The Impossible Burger is making a big impression on foodies, chefs and vegetarians, but can it find its way onto the McDonald’s menu?
I hold the burger with both hands and bring it, somewhat trepidatiously, to my mouth. I commit myself to at least one bite. As I close my eyes and chew, some long dormant receptor in my mind comes alive and for a split second it’s 1986 again and I am eating a hamburger at a family cookout in Chicago.
This is the first time I’ve eaten meat in 30 years – except, this is not meat.

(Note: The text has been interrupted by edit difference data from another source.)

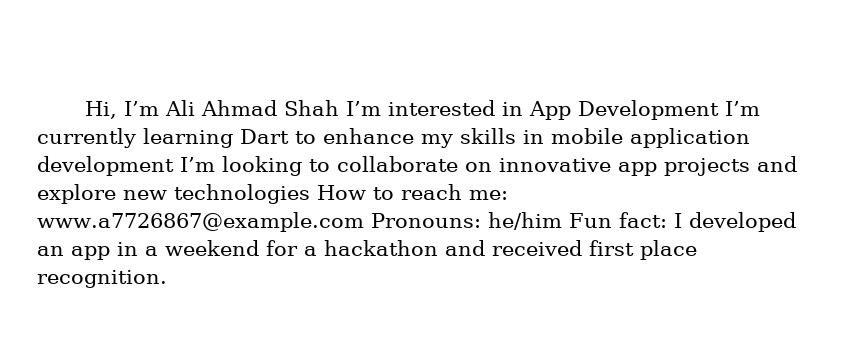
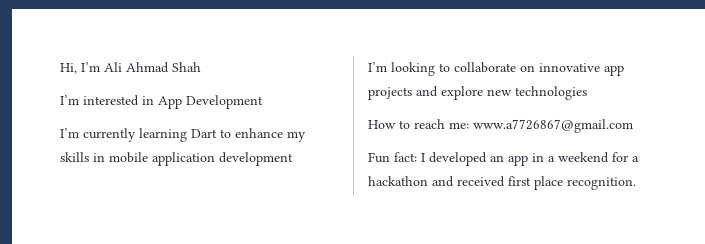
- Hi, I’m Ali Ahmad Shah I’m interested in App Development I’m currently learning Dart to enhance my skills in mobile application development I’m looking to collaborate on innovative app projects and explore new technologies How to reach me: www.a7726867@example.com Pronouns: he/him Fun fact: I developed an app in a weekend for a hackathon and received first place recognition.
+ Hi, I’m Ali Ahmad Shah
+ I’m interested in App Development
+ I’m currently learning Dart to enhance my skills in mobile application development
+ I’m looking to collaborate on innovative app projects and explore new technologies
+ How to reach me: www.a7726867@gmail.com
+ Fun fact: I developed an app in a weekend for a hackathon and received first place recognition.

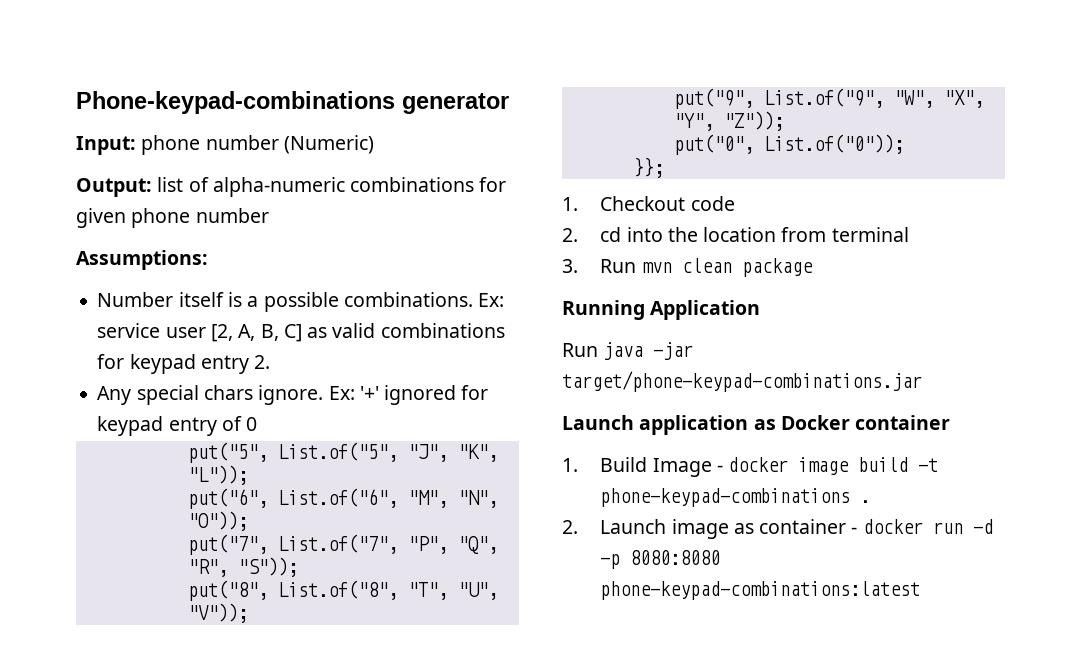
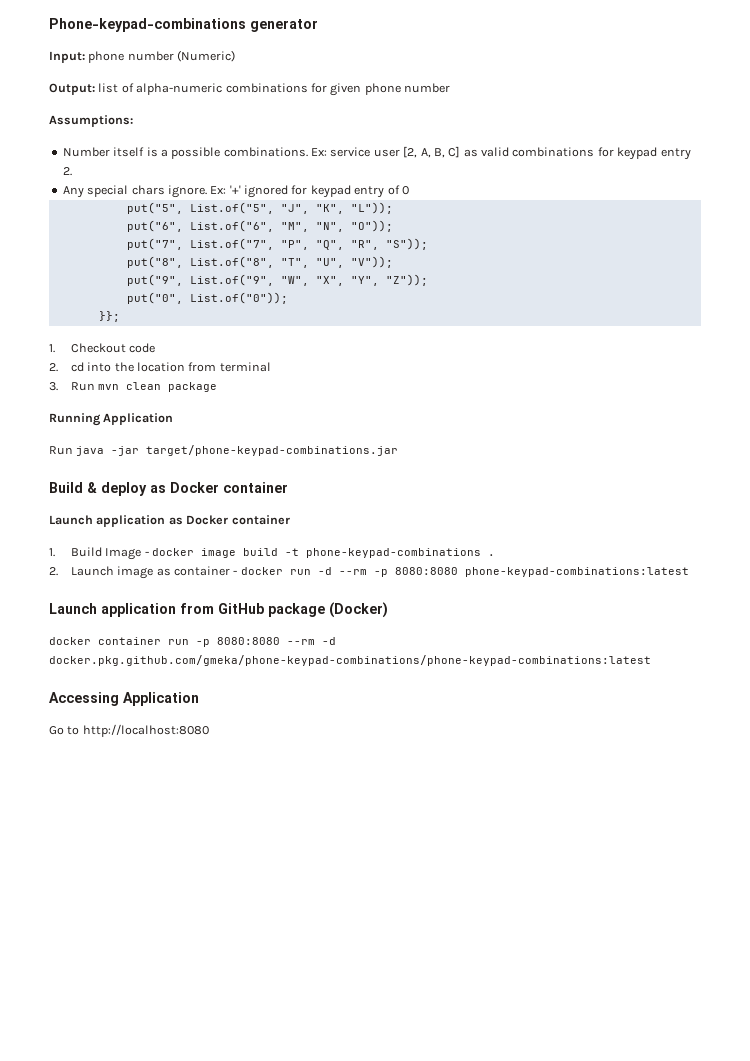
+ Build & deploy as Docker container
- 2. Launch image as container - docker run -d -p 8080:8080 phone-keypad-combinations:latest
+ 2. Launch image as container - docker run -d --rm -p 8080:8080 phone-keypad-combinations:latest
+ Launch application from GitHub package (Docker)
+ docker container run -p 8080:8080 --rm -d docker.pkg.github.com/gmeka/phone-keypad-combinations/phone-keypad-combinations:latest
+ Accessing Application
+ Go to http://localhost:8080

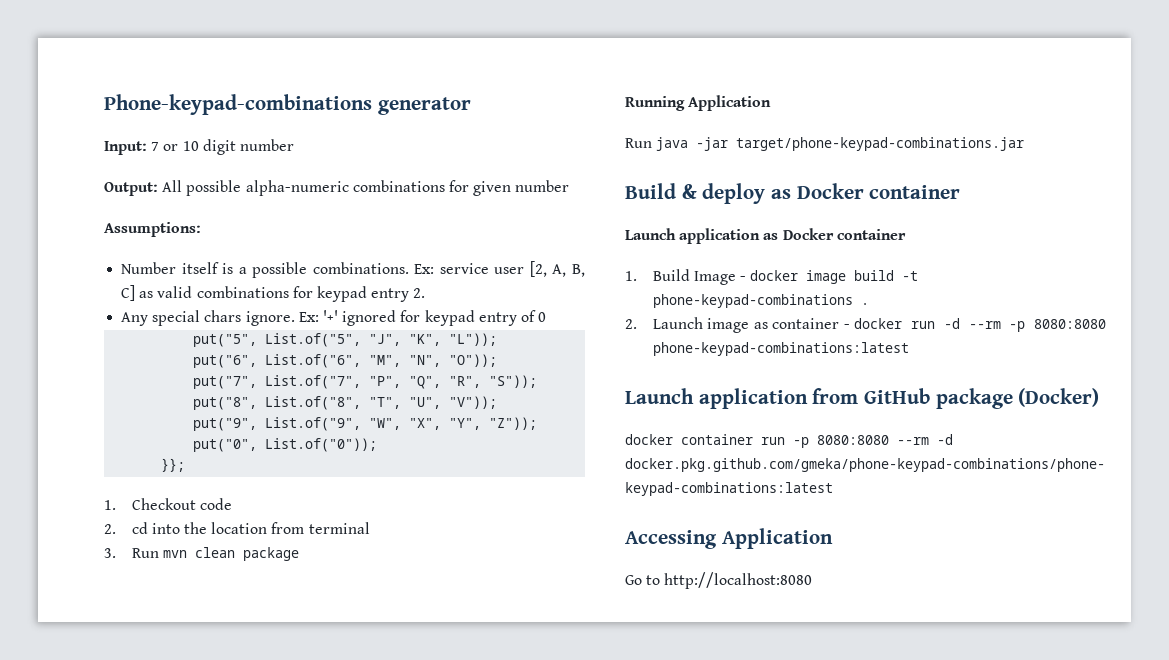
- Input: phone number (Numeric)
+ Input: 7 or 10 digit number
- Output: list of alpha-numeric combinations for given phone number
+ Output: All possible alpha-numeric combinations for given number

I open my eyes and remember that I am standing in a wine bar in San Francisco’s Soma neighborhood, surrounded by other reporters, all of us sampling our first Impossible Foods plant-based burger, which is making its West Coast debut. I’m far from the only person convinced that this mixture of potato and wheat, coconut fat, Japanese yam, vegetable broth, xanthan gum, sugars and amino acids and a key protein called leghemoglobin is a dead ringer for the dead animal version of a hamburger. Three renowned chefs – Chris Cosentino, Traci Des Jardins and Tal Ronnen – are also convinced, and are here to announce that they are bringing the Impossible Burger to some of their respective eateries in California. (Chef David Chang became the first in the country to serve it this summer at New York City’s Momofuku Nishi.)